As for the price, the model is quite simple. You will pay both storage and handling costs. Storage costs depend only on the volume of data stored. For processing, you will pay for data querying, data storage, and streaming inserts. Loading data is free.

It provides free tiers for storage (10 Gb) and processing (1 TB). You only pay above these limits. For more pricing information, see the BigQuery pricing overview.

Advantages of Google BigQuery

Google BigQuery is scalable and fast, allowing you to focus only on analyzing your data and enabling large-scale analytics. Because it is connected to intelligence tools like Data Studio, it helps you easily visualize your data in a clear and centralized overview to get clear information about the customer journey and predictions about your clients, for example.

BigQuery ML lets you build and run machine learning models in the data warehouse. You can create, K-means clusters, regression models decision trees, or time series by asking “CREATE model.” It saves time and makes it easy to manage data and models simultaneously.

BigQuery alternatives

BigQuery is not only a data warehouse. Microsoft (Microsoft Azure Synapse Analytics) & Amazon (Amazon Redshift) offer similar services.

We can use BigQuery or another service. It will be a choice based on your project: data type and structure, purpose can be (machine learning), or endpoint (dashboarding, data platform). But also the current stack of technologies: are you already using GCP or Google data such as GA 4.

Why use Google BigQuery?

The main question is: why should marketers start storing their data in the cloud, and how to use it?

Unlimited and historical data: Unlike spreadsheets, you can use BigQuery to collect all marketing data from all platforms in one place, giving you a single source of truth about your performance.

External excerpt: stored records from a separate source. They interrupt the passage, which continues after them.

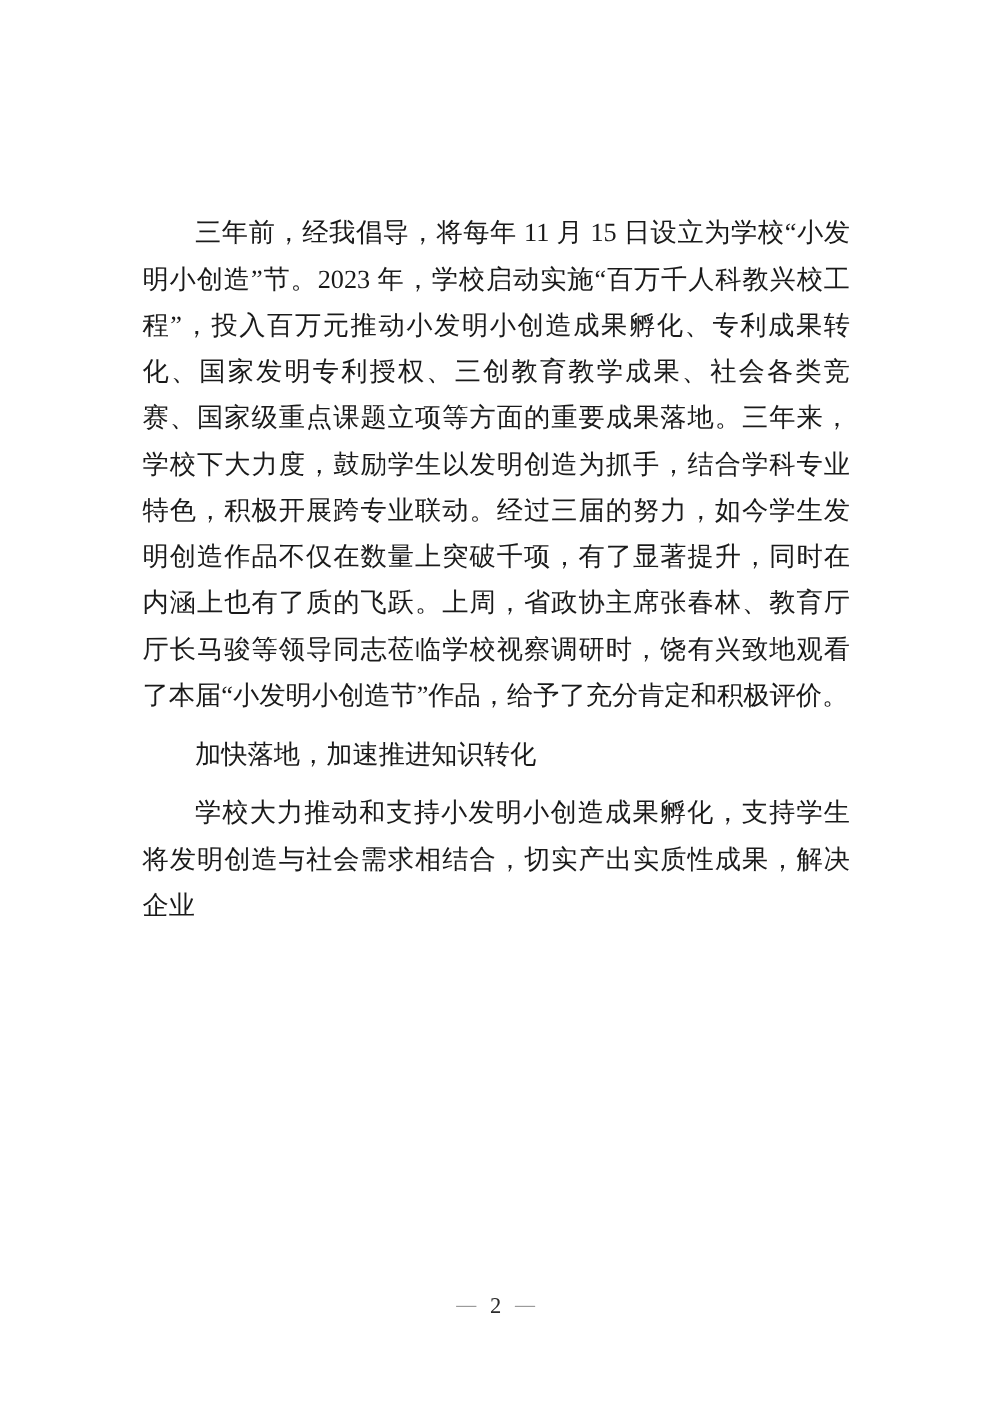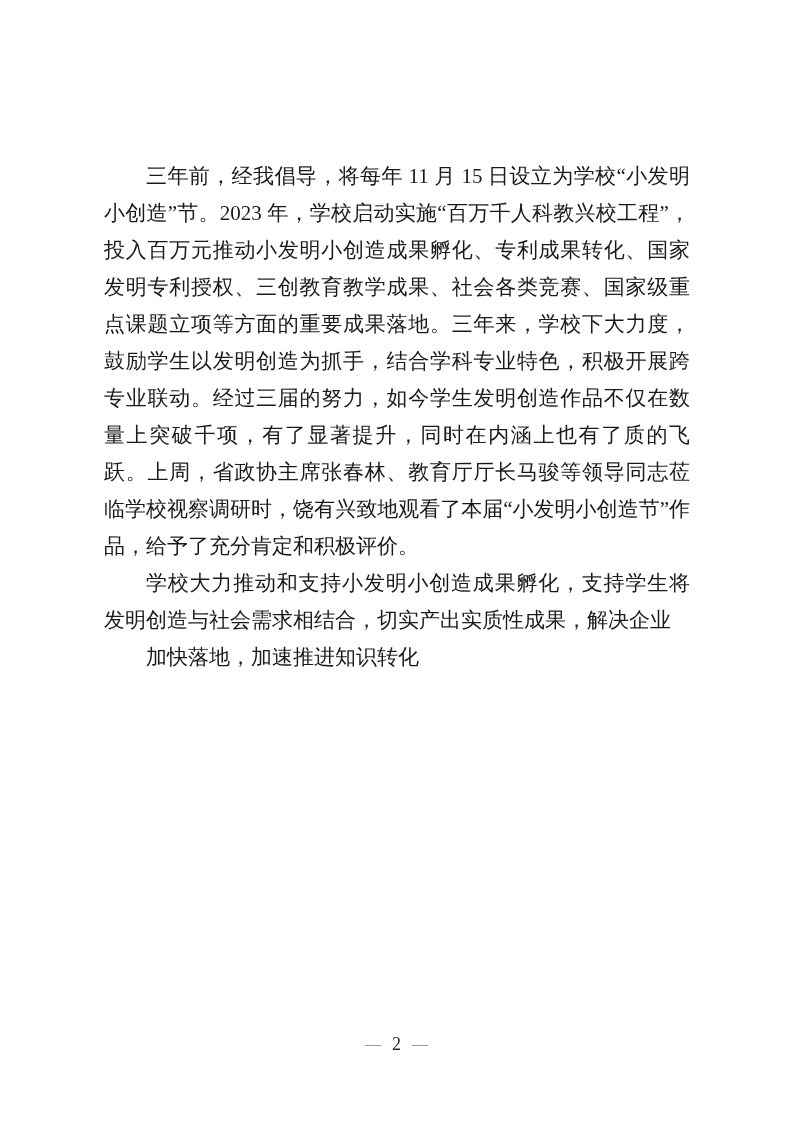--- a/index.html
+++ b/index.html
@@ -24,21 +24,21 @@
     left: 104px;
     top: 158px;
     width: 586px;
     font-size: 21px;
     line-height: 37px;
     color: #1a1a1a;
     text-align: justify;
     text-justify: inter-ideograph;
   }
   .para {
-    margin: 0;
+    margin: 10px;
     padding: 0;
     text-indent: 2em;
   }
   .footer {
     position: absolute;
     left: 0;
     top: 1032px;
     width: 100%;
     text-align: center;
     font-size: 18px;
@@ -55,20 +55,20 @@
     margin: 0 11px;
     color: #2b2b2b;
   }
 </style>
 </head>
 <body>
 
 <div class="page">
   <div class="text-block">
     <p class="para">三年前，经我倡导，将每年 11 月 15 日设立为学校“小发明小创造”节。2023 年，学校启动实施“百万千人科教兴校工程”，投入百万元推动小发明小创造成果孵化、专利成果转化、国家发明专利授权、三创教育教学成果、社会各类竞赛、国家级重点课题立项等方面的重要成果落地。三年来，学校下大力度，鼓励学生以发明创造为抓手，结合学科专业特色，积极开展跨专业联动。经过三届的努力，如今学生发明创造作品不仅在数量上突破千项，有了显著提升，同时在内涵上也有了质的飞跃。上周，省政协主席张春林、教育厅厅长马骏等领导同志莅临学校视察调研时，饶有兴致地观看了本届“小发明小创造节”作品，给予了充分肯定和积极评价。</p>
+    <p class="para">加快落地，加速推进知识转化</p>
     <p class="para">学校大力推动和支持小发明小创造成果孵化，支持学生将发明创造与社会需求相结合，切实产出实质性成果，解决企业</p>
-    <p class="para">加快落地，加速推进知识转化</p>
   </div>
 
   <div class="footer">
     <span class="dash">—</span><span class="num">2</span><span class="dash">—</span>
   </div>
 </div>
 
 </body></html>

It will limit and simplify your data operations. Plus, you have access to all your historical data.

Fast and accessible insights: BigQuery uses the SQL (Structured Query Language) request dialect to help you put your data to work in minutes. This allows you to get results fast and get insights in real time.

Granularity and visualization: You can analyze your events at a detailed level by uploading Google Analytics data. Example, We can define the most common paths to your users’ page and see the difference between buyers and visitors. You can dive into your data, which is impossible in the native interface. Linking with Data studio will also make your data more visual.

When NOT to use Google Bigquery?

If your project does not match the Big Data 3 Vs.: if your data is not large in volume (Size), does not require speed (Execution speed), or is not diverse enough, you may find other solutions within the Google Cloud Platform that best suit our needs ( for example Google Sheets or Google SQL).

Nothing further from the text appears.